Step 5: Initialize Repository

repo = ContentRepository()

Creates the data access layer for database operations.


Database Layer

File: config/database.py

Database Path Selection (lines 10-23)

try:
    DATA_DIR = Path('/data')           # Try HF Spaces persistent storage
    DATA_DIR.mkdir(exist_ok=True)
    DB_PATH = DATA_DIR / 'madrid.duckdb'
    print("βœ… Using persistent storage")
except (PermissionError, OSError):
    # Fallback to local directory
    DATA_DIR = Path(__file__).parent.parent / 'data'
    DATA_DIR.mkdir(exist_ok=True)
    DB_PATH = DATA_DIR / 'madrid.duckdb'
    print("βœ… Using local storage")

Logic:

  1. Try /data directory (HF Spaces with persistent storage enabled)
  2. If fails (permission denied), use local ./data/ directory
  3. Important: Local storage is NOT persistent on HF Spaces - data lost on restart!
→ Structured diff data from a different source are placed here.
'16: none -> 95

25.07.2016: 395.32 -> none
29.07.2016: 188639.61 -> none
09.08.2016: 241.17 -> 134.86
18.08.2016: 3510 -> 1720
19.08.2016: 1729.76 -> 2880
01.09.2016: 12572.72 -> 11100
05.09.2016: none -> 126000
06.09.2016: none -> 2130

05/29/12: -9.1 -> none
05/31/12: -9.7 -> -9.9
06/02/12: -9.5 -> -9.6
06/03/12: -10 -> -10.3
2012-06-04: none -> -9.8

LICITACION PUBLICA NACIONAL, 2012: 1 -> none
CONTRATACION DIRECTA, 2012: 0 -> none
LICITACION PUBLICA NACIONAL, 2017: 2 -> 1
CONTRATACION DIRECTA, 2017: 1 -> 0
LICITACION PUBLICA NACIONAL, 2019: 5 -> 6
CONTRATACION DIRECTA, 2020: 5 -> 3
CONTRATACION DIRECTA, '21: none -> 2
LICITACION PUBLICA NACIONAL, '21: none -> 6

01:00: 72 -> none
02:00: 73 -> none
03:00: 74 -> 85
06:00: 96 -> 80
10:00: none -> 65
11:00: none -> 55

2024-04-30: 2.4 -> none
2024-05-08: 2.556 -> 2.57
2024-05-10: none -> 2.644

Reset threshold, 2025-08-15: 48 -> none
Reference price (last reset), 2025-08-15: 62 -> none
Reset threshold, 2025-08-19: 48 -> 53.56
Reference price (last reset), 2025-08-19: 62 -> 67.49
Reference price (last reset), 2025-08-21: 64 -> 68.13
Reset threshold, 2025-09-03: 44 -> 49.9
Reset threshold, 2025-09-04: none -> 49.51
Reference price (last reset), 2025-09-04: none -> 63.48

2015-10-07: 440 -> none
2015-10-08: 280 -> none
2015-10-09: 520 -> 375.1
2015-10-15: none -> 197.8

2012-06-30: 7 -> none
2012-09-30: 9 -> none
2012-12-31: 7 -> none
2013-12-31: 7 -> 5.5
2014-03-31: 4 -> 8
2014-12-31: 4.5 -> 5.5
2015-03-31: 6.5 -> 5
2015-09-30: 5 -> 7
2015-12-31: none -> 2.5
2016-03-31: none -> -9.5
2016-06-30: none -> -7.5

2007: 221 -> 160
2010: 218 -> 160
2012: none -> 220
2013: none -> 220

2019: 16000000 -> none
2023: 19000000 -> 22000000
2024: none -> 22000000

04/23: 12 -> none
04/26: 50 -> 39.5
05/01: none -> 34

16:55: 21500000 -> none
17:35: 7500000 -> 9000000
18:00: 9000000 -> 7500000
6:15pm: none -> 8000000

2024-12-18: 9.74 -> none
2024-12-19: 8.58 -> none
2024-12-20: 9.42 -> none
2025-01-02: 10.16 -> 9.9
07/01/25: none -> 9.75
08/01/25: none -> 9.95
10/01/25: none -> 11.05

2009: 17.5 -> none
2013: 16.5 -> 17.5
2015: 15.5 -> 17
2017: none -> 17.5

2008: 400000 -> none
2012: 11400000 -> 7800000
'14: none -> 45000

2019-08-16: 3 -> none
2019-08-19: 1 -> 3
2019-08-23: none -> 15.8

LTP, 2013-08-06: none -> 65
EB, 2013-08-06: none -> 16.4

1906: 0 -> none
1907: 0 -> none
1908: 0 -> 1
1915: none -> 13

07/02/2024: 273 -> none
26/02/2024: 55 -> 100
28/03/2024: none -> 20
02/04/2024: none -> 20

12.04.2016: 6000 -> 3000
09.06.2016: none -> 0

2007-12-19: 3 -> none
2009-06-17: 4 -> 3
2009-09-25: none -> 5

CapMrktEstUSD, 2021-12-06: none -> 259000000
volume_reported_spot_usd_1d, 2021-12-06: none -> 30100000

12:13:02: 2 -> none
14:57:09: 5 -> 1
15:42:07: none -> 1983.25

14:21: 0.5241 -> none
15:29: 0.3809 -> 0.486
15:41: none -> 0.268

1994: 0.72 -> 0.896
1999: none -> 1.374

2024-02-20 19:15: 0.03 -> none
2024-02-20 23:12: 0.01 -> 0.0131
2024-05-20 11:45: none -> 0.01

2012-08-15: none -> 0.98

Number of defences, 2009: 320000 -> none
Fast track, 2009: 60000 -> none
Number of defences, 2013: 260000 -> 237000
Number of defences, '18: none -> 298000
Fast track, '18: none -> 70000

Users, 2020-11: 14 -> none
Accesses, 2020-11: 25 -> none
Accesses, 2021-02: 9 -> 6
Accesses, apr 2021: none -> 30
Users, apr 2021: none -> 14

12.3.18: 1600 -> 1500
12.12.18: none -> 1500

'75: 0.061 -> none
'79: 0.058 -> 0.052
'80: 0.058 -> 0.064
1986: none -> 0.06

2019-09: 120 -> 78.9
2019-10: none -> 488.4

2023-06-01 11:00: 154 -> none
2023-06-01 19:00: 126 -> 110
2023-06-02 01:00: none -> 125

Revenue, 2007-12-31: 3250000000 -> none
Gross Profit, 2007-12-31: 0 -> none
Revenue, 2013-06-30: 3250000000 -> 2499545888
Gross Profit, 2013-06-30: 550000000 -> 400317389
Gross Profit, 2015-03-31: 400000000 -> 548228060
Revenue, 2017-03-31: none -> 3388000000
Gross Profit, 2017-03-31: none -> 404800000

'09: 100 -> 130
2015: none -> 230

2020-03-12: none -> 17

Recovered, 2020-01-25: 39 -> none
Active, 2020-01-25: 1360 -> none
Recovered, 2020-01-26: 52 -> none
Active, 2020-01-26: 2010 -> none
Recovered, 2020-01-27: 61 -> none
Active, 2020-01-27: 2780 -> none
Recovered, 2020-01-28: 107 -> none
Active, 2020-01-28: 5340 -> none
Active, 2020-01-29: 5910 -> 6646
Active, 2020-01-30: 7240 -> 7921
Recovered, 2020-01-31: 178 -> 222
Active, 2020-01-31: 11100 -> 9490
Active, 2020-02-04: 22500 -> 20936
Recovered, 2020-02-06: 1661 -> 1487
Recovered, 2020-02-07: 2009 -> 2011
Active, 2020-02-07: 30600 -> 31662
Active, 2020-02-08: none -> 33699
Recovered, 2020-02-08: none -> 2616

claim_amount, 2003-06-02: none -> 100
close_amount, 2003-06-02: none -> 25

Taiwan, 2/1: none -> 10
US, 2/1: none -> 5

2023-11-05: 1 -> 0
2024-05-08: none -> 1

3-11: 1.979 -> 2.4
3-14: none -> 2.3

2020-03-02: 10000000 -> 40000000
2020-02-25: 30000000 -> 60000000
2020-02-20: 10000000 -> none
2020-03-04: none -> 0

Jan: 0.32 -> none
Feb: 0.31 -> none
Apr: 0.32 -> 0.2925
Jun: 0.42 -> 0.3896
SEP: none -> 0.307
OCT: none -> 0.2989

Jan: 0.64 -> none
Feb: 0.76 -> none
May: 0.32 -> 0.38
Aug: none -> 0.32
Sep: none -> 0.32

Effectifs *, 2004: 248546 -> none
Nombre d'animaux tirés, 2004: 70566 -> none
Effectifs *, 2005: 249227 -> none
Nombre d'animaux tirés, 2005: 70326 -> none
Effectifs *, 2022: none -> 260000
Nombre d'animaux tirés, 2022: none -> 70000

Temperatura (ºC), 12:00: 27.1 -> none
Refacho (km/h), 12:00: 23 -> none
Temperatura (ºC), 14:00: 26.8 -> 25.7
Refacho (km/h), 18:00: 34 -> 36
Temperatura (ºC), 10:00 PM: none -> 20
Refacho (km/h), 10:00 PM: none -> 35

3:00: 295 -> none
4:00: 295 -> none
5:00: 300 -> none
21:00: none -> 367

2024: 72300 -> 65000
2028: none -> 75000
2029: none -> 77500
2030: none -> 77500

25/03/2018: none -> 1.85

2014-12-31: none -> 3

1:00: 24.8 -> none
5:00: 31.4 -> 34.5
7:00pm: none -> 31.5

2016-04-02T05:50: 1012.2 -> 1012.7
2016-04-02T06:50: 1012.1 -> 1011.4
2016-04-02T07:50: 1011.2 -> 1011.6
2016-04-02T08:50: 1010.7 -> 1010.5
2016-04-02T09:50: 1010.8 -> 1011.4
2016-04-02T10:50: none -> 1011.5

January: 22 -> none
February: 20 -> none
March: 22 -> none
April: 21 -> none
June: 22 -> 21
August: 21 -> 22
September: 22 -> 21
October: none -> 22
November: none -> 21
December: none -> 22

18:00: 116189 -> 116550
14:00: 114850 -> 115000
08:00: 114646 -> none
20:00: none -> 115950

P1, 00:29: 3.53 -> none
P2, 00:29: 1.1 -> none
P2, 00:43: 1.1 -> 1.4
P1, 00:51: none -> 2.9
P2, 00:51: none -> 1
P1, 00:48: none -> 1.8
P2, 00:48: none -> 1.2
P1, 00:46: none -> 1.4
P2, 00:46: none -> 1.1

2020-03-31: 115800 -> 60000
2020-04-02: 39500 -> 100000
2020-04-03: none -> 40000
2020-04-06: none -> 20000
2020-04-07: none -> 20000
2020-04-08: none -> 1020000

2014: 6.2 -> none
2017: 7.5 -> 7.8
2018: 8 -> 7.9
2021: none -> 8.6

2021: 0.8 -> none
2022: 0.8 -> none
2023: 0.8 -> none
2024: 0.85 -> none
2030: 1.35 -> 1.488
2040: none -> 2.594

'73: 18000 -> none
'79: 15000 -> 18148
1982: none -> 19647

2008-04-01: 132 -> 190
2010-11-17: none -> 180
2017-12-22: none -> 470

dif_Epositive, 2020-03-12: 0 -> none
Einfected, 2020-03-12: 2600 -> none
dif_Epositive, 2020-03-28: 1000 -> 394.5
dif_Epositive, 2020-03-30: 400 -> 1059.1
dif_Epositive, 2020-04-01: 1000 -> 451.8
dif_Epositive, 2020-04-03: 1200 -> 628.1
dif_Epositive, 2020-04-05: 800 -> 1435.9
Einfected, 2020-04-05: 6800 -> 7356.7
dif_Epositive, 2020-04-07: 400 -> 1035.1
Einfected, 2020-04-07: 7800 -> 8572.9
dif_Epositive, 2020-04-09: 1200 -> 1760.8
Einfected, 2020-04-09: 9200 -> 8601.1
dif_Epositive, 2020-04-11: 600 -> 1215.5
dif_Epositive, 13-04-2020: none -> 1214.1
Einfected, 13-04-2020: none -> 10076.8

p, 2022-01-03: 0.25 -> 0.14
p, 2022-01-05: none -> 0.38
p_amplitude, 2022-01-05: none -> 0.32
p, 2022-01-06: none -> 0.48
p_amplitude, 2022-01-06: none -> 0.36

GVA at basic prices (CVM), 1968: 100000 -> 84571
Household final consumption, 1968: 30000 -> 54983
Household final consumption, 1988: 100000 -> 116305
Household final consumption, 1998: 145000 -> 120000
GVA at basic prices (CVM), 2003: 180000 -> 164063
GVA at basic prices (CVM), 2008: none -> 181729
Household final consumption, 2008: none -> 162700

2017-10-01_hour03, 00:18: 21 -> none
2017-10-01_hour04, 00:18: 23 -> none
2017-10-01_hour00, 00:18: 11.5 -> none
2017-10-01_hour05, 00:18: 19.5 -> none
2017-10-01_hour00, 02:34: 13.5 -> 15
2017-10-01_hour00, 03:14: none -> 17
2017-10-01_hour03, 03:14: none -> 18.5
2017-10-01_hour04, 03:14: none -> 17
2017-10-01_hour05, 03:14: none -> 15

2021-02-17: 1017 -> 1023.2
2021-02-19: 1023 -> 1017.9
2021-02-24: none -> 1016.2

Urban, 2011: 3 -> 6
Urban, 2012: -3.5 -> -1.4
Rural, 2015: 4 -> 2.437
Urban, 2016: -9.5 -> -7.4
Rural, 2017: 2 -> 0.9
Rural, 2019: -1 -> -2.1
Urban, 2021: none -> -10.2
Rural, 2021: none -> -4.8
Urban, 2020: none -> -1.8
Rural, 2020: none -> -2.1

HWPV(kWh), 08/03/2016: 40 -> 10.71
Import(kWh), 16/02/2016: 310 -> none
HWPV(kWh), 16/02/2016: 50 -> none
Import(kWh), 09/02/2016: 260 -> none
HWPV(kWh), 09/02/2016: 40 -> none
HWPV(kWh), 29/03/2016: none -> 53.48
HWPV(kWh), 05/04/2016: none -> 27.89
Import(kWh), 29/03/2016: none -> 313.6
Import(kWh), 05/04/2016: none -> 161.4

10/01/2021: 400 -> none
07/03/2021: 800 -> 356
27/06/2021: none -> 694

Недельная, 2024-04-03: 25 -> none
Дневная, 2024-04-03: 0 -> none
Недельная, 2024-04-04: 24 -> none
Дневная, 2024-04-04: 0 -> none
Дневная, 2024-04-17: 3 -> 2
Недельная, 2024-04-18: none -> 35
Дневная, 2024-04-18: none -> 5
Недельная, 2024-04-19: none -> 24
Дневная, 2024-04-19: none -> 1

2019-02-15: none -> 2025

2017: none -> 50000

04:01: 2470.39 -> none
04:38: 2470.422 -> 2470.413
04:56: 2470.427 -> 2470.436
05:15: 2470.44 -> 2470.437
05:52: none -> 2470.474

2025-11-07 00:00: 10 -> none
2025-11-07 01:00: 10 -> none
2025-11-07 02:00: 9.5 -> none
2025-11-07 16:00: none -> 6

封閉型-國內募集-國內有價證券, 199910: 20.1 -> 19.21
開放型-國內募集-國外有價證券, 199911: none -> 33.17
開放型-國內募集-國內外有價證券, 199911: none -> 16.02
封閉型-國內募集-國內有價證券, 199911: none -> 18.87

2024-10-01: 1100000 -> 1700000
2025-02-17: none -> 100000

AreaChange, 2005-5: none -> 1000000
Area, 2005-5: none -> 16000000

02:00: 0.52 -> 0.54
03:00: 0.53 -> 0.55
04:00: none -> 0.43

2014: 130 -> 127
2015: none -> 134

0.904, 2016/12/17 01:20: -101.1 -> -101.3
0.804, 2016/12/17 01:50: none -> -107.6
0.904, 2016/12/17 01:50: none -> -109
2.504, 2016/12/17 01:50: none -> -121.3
Database Connection (lines 29-38)

_conn = None  # Global connection singleton

def get_connection():
    global _conn
    if _conn is None:
        _conn = duckdb.connect(str(DB_PATH))
        _conn.execute("SET TimeZone='UTC'")
    return _conn

Pattern: Singleton pattern

  • One connection shared across entire app
  • Created on first use (lazy initialization)
  • Reused for all subsequent queries

Schema Creation (lines 41-153)

Content Sources Table

CREATE TABLE IF NOT EXISTS content_sources (
    id INTEGER PRIMARY KEY,
    source_type VARCHAR(50),           -- 'RSS' or 'API'
    source_name VARCHAR(200),          -- Human-readable name
    source_url VARCHAR(500),           -- URL to fetch from
    last_fetched TIMESTAMP,            -- When last fetched
    is_active BOOLEAN DEFAULT TRUE,    -- Can disable sources
    fetch_frequency_hours INTEGER DEFAULT 6
)

Purpose: Define where to get content from.

Default data:

  1. Madrid City Council RSS Feed (https://diario.madrid.es/feed)
  2. Madrid Open Data Portal

Content Items Table

CREATE TABLE IF NOT EXISTS content_items (
    id INTEGER PRIMARY KEY,
    source_id INTEGER,                 -- Which source it came from
    title VARCHAR(500),
    content_text TEXT,                 -- HTML converted to plain text
    content_html TEXT,                 -- Original HTML
    url VARCHAR(1000) UNIQUE,          -- Prevents duplicates by URL
    content_hash VARCHAR(64) UNIQUE,   -- SHA256 - prevents duplicate content
    published_at TIMESTAMP,            -- When Madrid published it
    fetched_at TIMESTAMP DEFAULT CURRENT_TIMESTAMP,
    category VARCHAR(100),             -- e.g., "Noticias", "Documentos"
    tags JSON,
    is_processed BOOLEAN DEFAULT FALSE,  -- Has it been analyzed?
    processing_error TEXT
)

Deduplication: Uses both url and content_hash to prevent storing the same content twice.

Clarity Analyses Table

CREATE TABLE IF NOT EXISTS clarity_analyses (
    id INTEGER PRIMARY KEY,
    content_id INTEGER,                -- Links to content_items
    overall_score FLOAT,               -- 0-100 clarity score
    readability_score FLOAT,
    complexity_score FLOAT,
    sentence_stats JSON,               -- {count, avg_length, etc.}
    vocabulary_stats JSON,
    readability_metrics JSON,
    grammar_stats JSON,
    jargon_count INTEGER,
    jargon_words JSON,                 -- Array of jargon terms found
    long_sentences_count INTEGER,
    suggestions JSON,                  -- Array of improvement suggestions
    analyzer_version VARCHAR(50),
    analysis_date TIMESTAMP DEFAULT CURRENT_TIMESTAMP,
    processing_time_ms INTEGER
)

Purpose: Stores results from Groq/Aclarador analysis.

Indexes (lines 134-138)

CREATE INDEX idx_content_published ON content_items(published_at);
CREATE INDEX idx_content_category ON content_items(category);
CREATE INDEX idx_analysis_score ON clarity_analyses(overall_score);

Why: Makes queries faster (e.g., "find content from last 7 days", "find low clarity items").


Data Repository

File: storage/repository.py

Pattern: Repository pattern - all database access goes through this layer.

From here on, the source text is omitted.